══ Record set ══

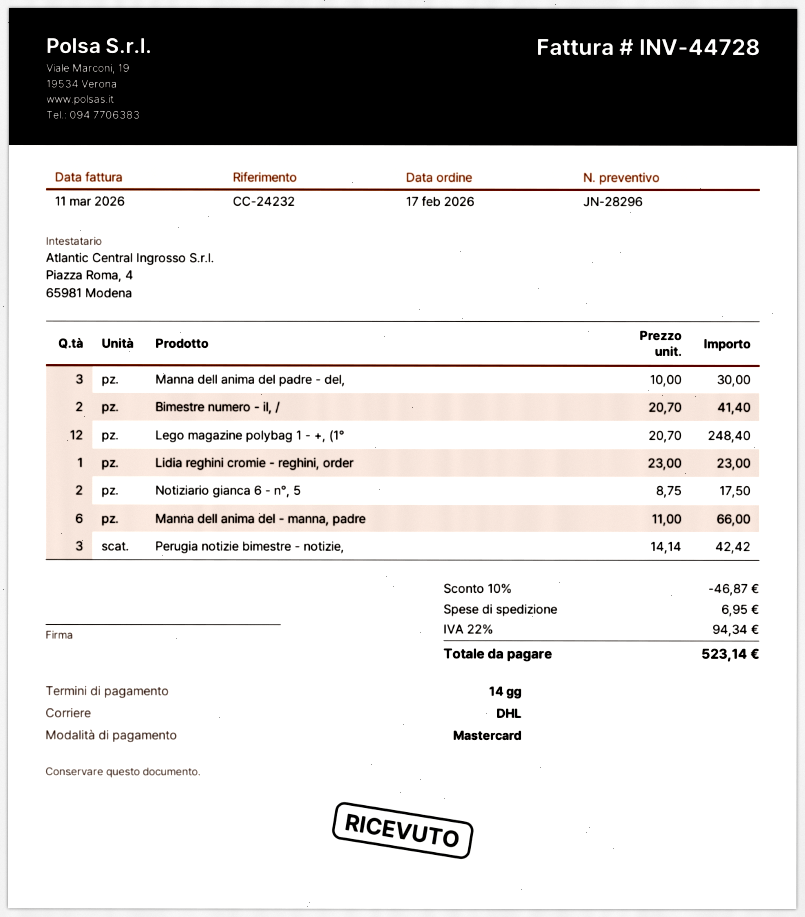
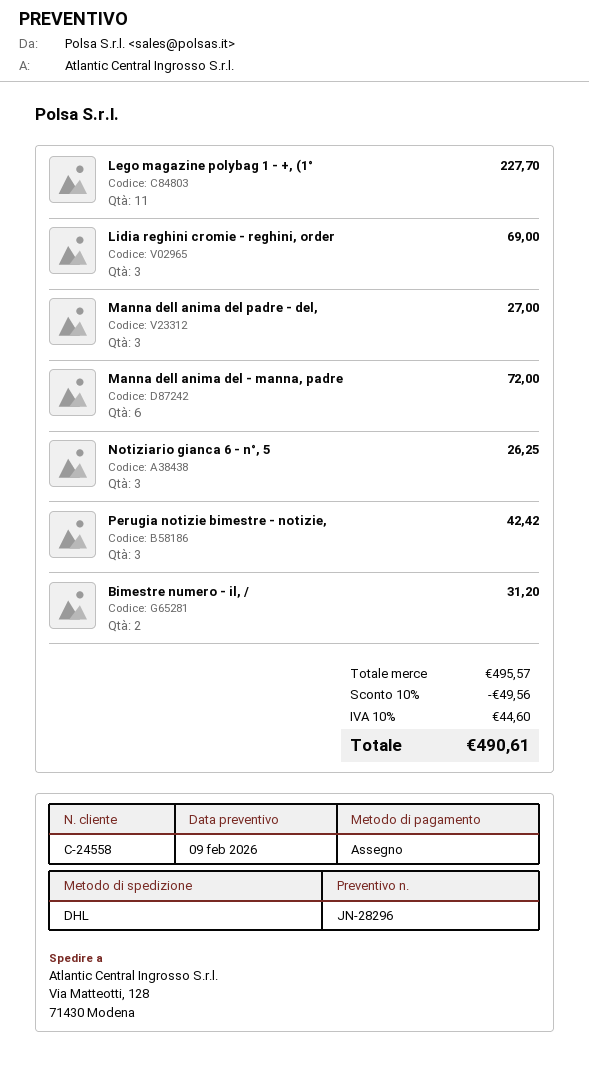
payment method: Mastercard -> cheque
Manna dell anima del padre - del,: 3 for 30.00 -> 3 for 27.00
Bimestre numero - il, /: 2 for 41.40 -> 2 for 31.20
Lego magazine polybag 1 - +, (1°: 12 for 248.40 -> 11 for 227.70
Lidia reghini cromie - reghini, order: 1 for 23.00 -> 3 for 69.00
Notiziario gianca 6 - n°, 5: 2 for 17.50 -> 3 for 26.25
Manna dell anima del - manna, padre: 6 for 66.00 -> 6 for 72.00
discount: 10% = 46.87 -> 10% = 49.56
shipping: 6.95 -> none
tax: 22% = 94.34 -> 10% = 44.60
total: 523.14 -> 490.61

═══

## Description of the task
Would you please set down the listing above exactly, minus its images?

## Answer
payment method: Mastercard -> cheque
Manna dell anima del padre - del,: 3 for 30.00 -> 3 for 27.00
Bimestre numero - il, /: 2 for 41.40 -> 2 for 31.20
Lego magazine polybag 1 - +, (1°: 12 for 248.40 -> 11 for 227.70
Lidia reghini cromie - reghini, order: 1 for 23.00 -> 3 for 69.00
Notiziario gianca 6 - n°, 5: 2 for 17.50 -> 3 for 26.25
Manna dell anima del - manna, padre: 6 for 66.00 -> 6 for 72.00
discount: 10% = 46.87 -> 10% = 49.56
shipping: 6.95 -> none
tax: 22% = 94.34 -> 10% = 44.60
total: 523.14 -> 490.61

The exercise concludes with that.